Stored dataset items
——————————

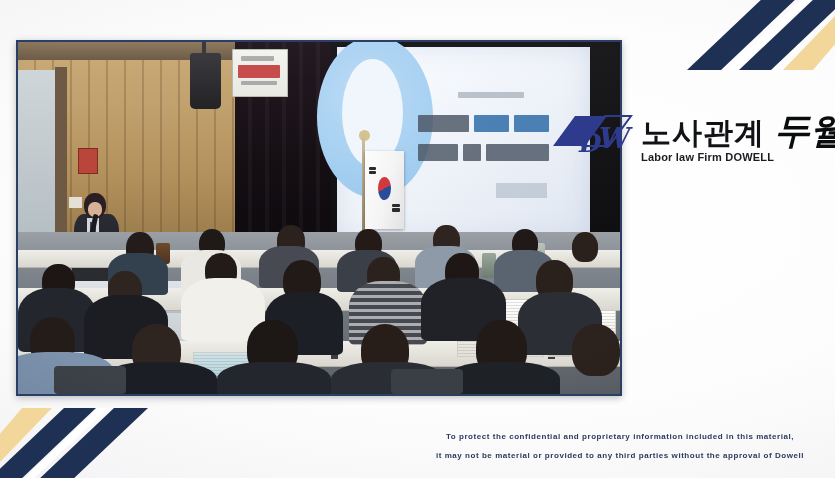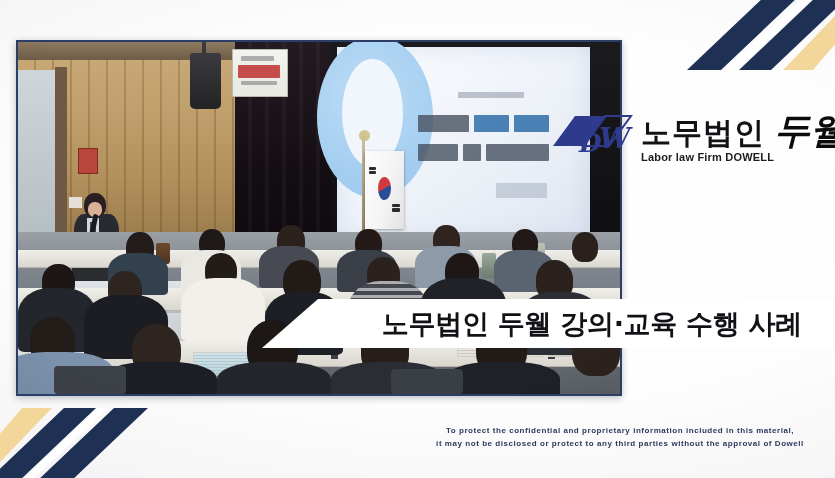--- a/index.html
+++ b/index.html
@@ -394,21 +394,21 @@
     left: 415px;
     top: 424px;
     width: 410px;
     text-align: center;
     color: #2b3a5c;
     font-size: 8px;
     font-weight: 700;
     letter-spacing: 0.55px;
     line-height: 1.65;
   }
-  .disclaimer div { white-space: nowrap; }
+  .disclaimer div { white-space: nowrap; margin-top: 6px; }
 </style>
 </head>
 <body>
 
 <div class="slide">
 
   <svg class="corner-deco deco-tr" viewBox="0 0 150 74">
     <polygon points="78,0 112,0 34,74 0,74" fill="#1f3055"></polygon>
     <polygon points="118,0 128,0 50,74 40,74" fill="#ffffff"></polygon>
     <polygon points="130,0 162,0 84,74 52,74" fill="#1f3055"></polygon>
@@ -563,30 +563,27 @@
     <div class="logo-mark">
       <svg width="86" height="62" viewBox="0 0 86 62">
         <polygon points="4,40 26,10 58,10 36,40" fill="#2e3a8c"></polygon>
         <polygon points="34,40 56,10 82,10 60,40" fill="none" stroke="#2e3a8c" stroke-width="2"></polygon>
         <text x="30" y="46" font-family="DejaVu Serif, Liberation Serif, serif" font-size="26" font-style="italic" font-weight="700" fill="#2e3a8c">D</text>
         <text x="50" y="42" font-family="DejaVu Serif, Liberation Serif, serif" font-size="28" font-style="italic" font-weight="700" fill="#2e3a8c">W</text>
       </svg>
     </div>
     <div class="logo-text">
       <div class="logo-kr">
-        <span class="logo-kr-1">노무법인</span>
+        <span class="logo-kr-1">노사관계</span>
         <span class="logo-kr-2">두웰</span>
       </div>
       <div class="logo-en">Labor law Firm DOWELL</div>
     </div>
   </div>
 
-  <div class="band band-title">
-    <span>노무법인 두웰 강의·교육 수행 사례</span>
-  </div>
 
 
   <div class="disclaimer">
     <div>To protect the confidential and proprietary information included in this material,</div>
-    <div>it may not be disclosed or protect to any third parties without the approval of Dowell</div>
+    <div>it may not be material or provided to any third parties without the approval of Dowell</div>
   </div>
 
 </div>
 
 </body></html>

——————————

→ THE PROBLEM: With "third" as the word to match, copy each line of the records that has it.

→ RESPONSE:
-    <div>it may not be disclosed or protect to any third parties without the approval of Dowell</div>
+    <div>it may not be material or provided to any third parties without the approval of Dowell</div>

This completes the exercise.